### Recorded data
-------
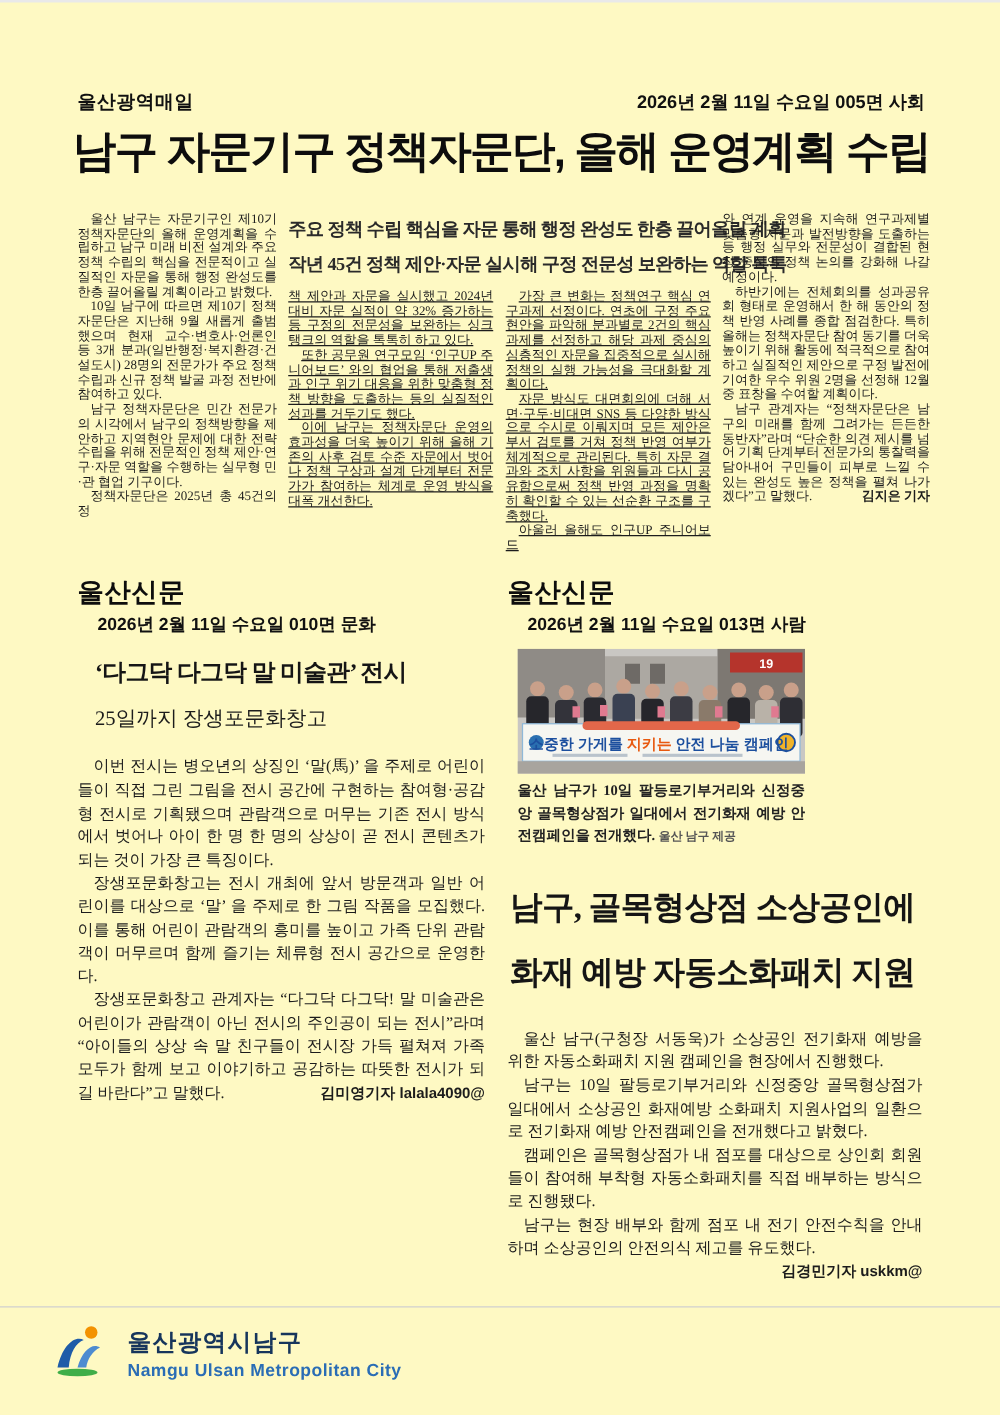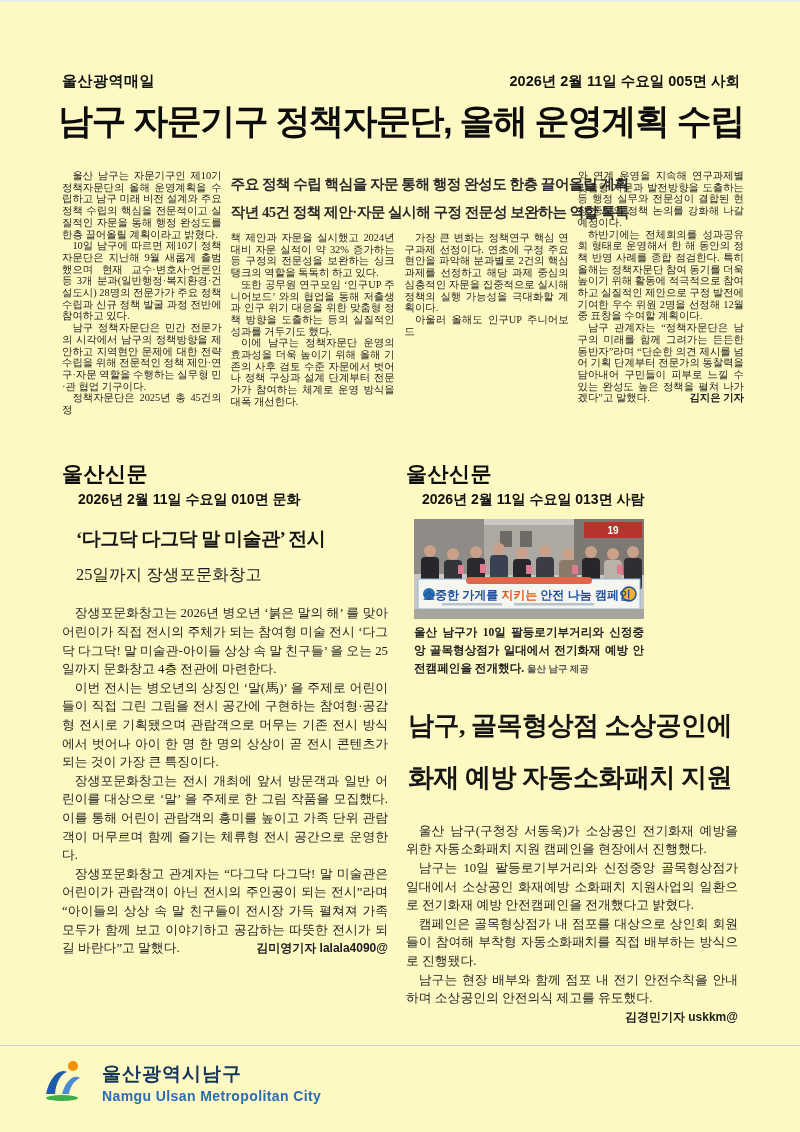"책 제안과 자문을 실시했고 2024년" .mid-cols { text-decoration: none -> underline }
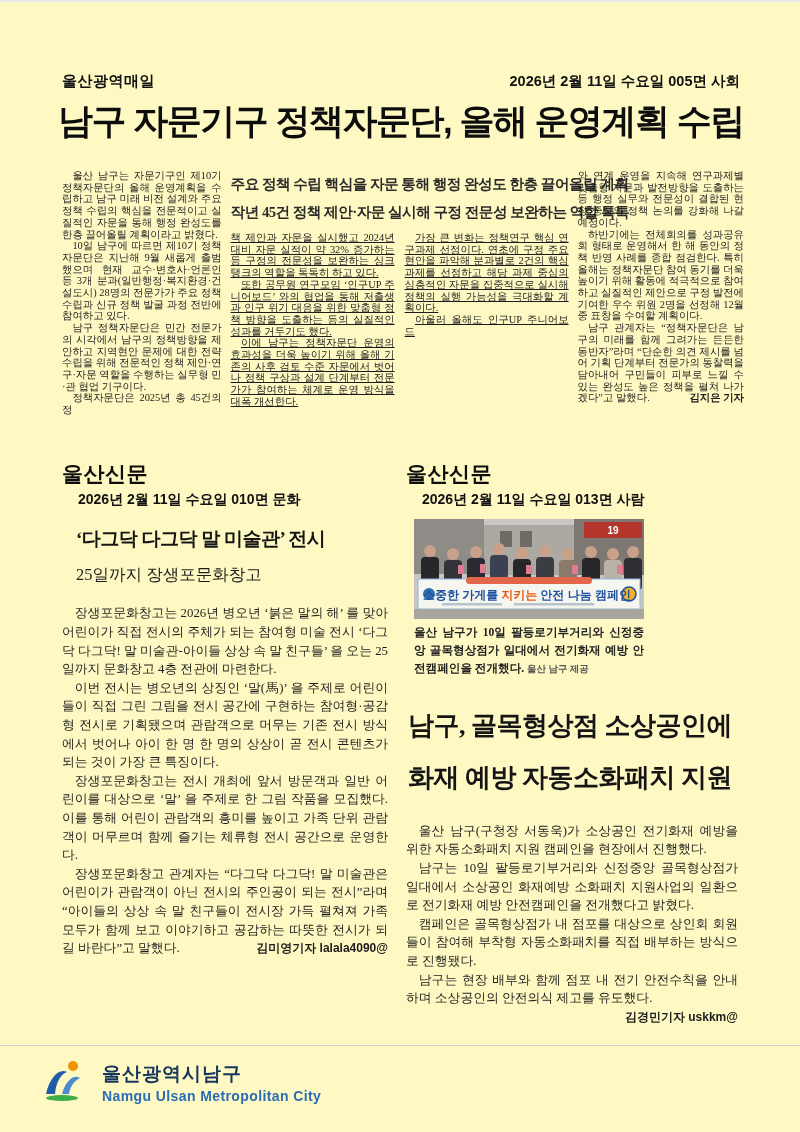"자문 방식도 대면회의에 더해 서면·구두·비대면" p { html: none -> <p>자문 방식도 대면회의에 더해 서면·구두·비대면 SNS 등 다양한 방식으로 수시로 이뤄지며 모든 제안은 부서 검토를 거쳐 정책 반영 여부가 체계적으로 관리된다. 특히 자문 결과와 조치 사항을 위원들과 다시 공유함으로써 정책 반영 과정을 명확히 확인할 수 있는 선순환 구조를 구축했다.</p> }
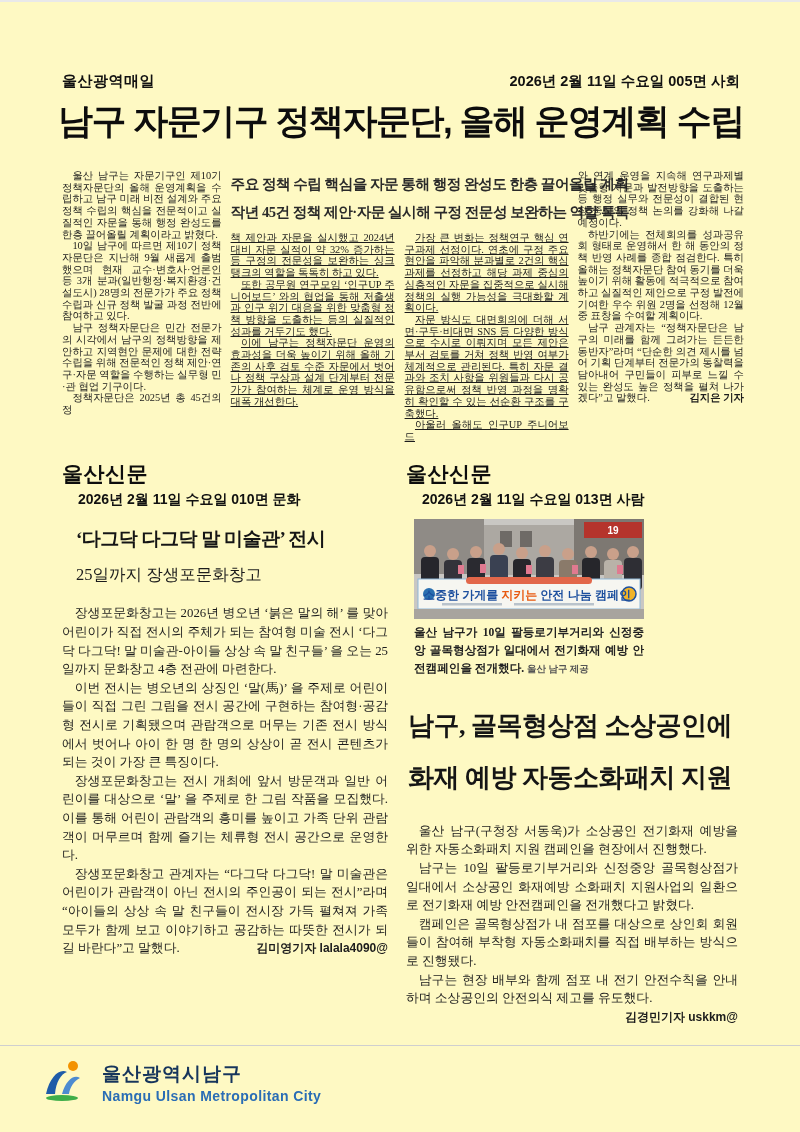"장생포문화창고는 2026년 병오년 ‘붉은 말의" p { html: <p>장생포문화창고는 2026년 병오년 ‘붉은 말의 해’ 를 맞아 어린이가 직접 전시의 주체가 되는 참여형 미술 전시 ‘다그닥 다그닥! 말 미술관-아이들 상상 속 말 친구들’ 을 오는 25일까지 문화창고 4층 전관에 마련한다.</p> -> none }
-------
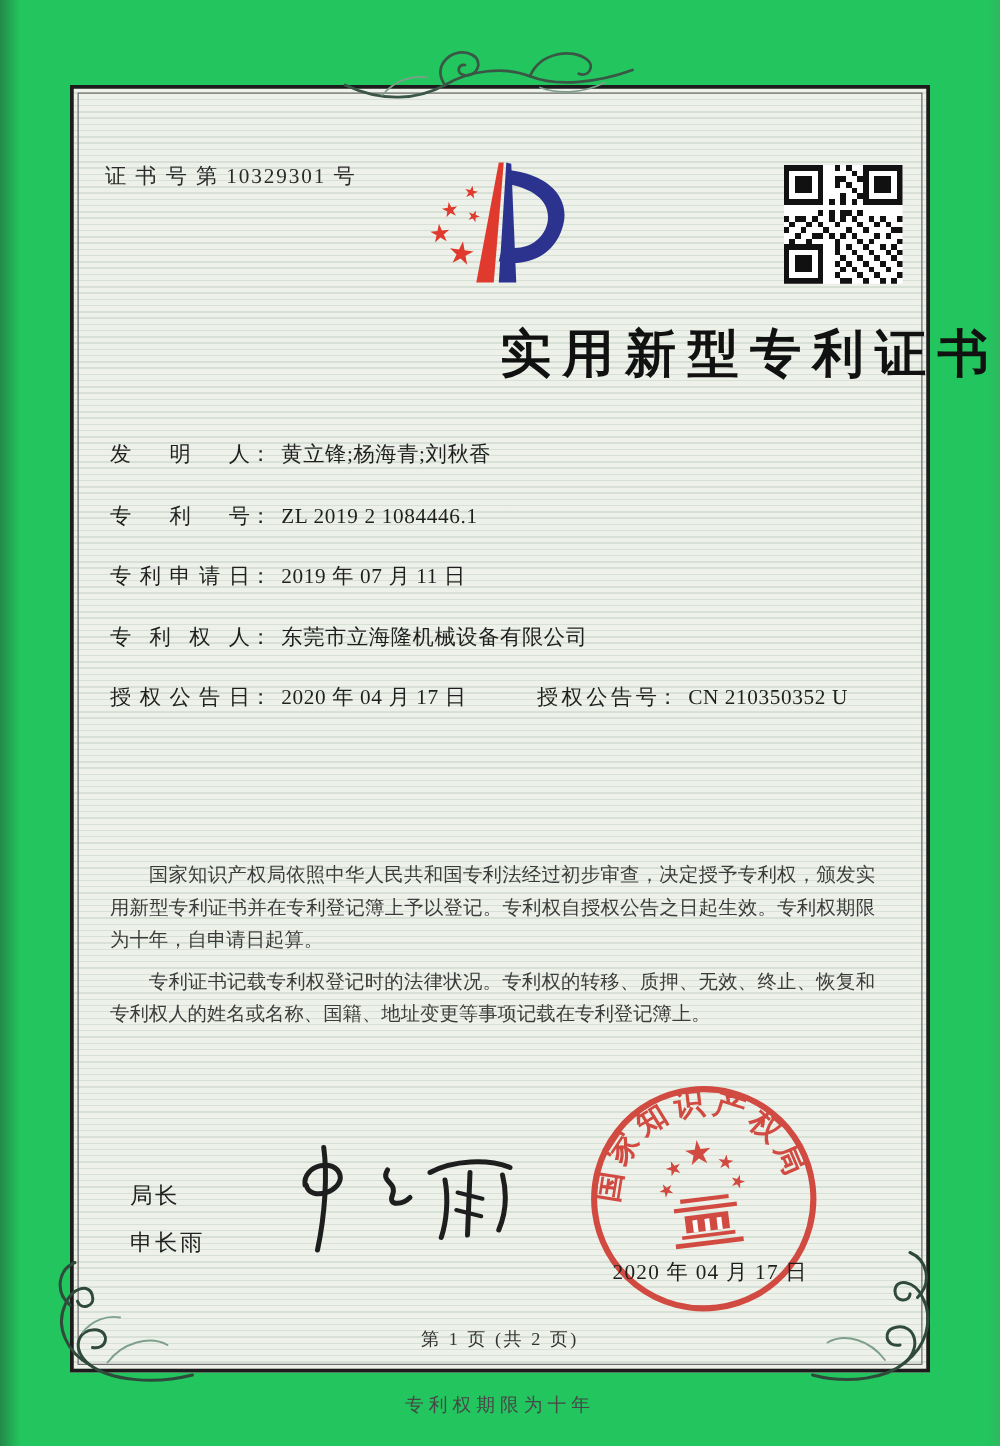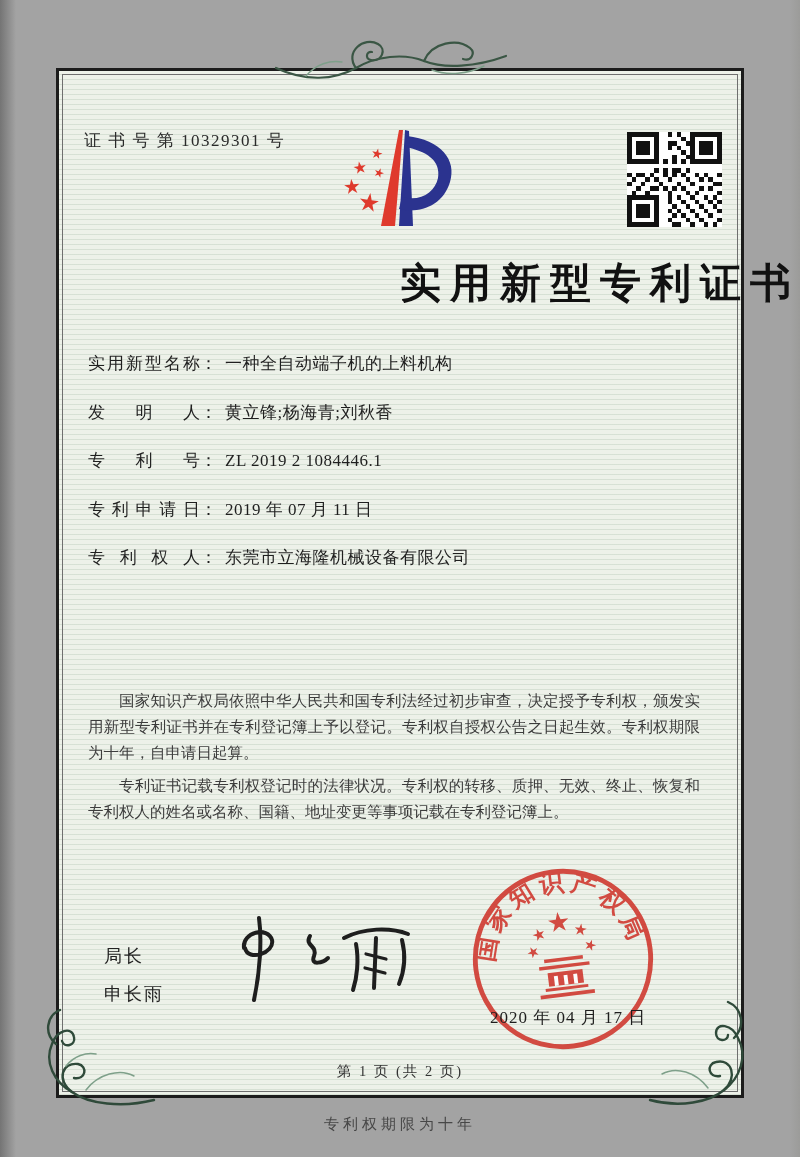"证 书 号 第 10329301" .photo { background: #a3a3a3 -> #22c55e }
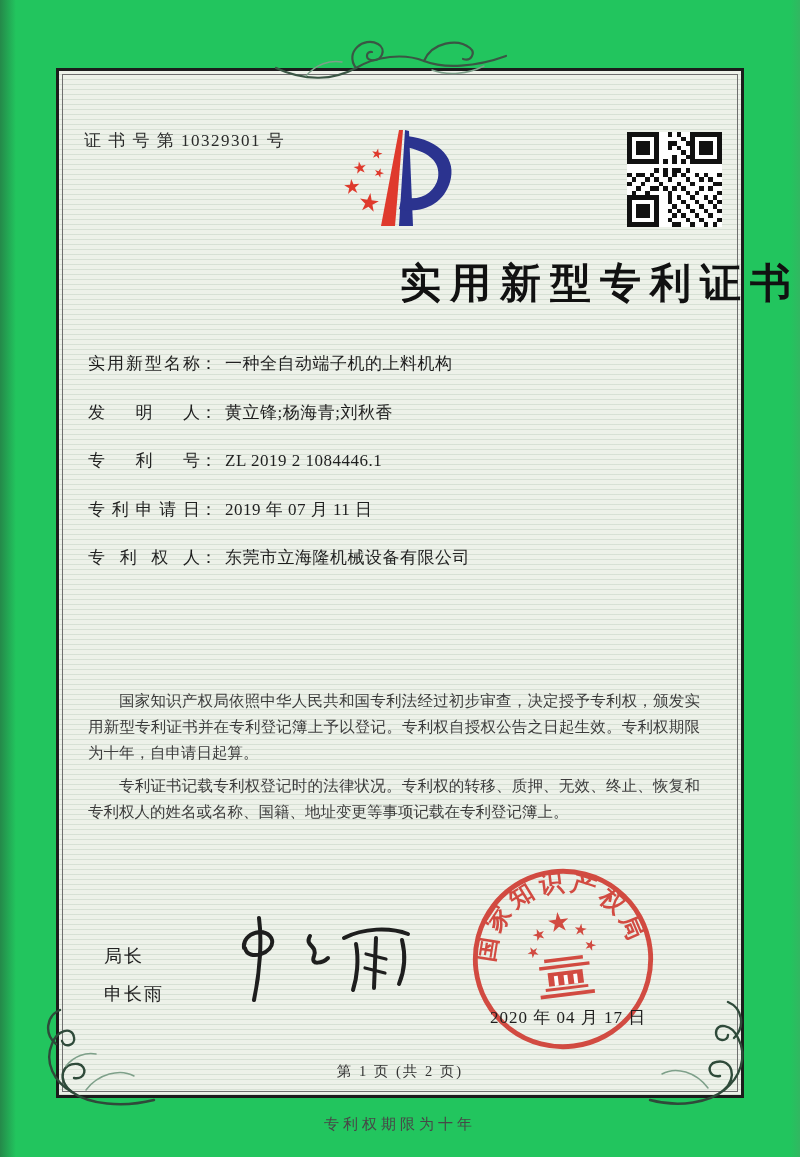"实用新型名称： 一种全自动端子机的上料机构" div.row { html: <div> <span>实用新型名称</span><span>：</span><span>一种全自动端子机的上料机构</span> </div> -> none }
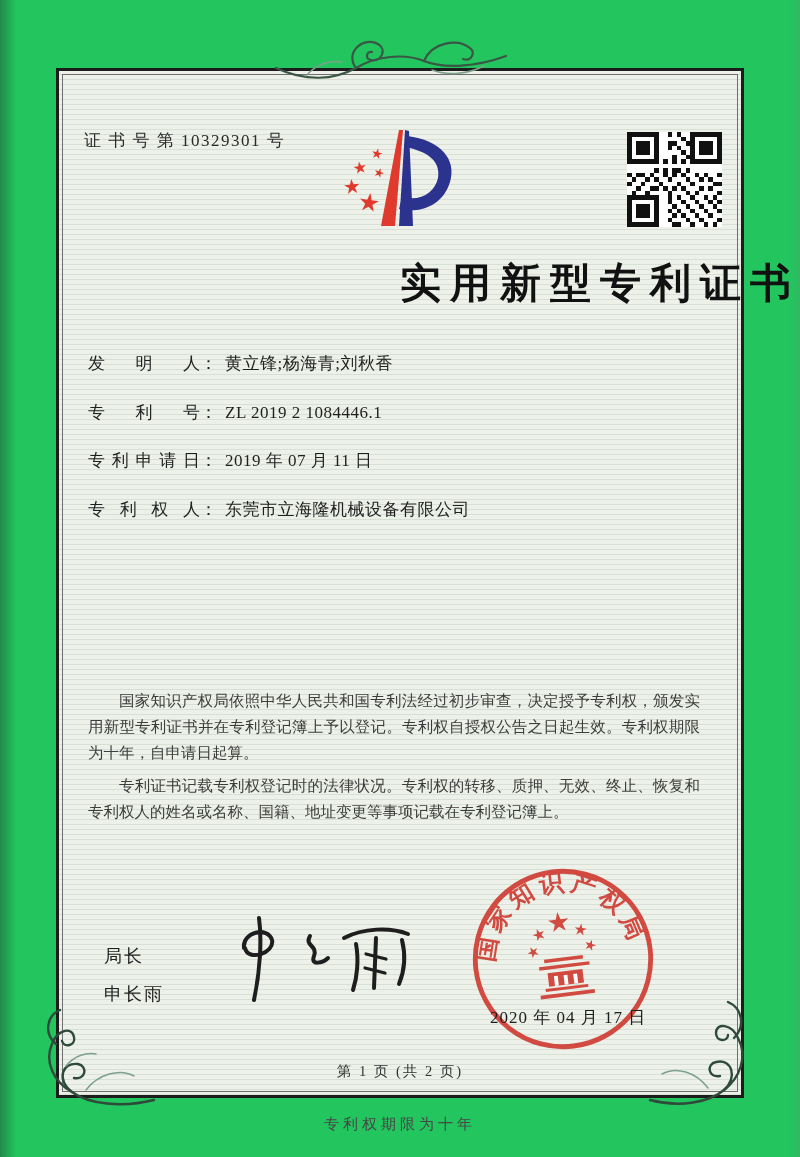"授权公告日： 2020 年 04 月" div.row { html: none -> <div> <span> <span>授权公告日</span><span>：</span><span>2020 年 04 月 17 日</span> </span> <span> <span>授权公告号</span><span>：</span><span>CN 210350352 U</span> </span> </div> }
-------
### Exercise directions
Write out word for word the lines above that run from the one with "</div> -> none" to the one with "none -> <div>". Include both end lines; exclude the images.

### Exercise result
"实用新型名称： 一种全自动端子机的上料机构" div.row { html: <div> <span>实用新型名称</span><span>：</span><span>一种全自动端子机的上料机构</span> </div> -> none }
"授权公告日： 2020 年 04 月" div.row { html: none -> <div> <span> <span>授权公告日</span><span>：</span><span>2020 年 04 月 17 日</span> </span> <span> <span>授权公告号</span><span>：</span><span>CN 210350352 U</span> </span> </div> }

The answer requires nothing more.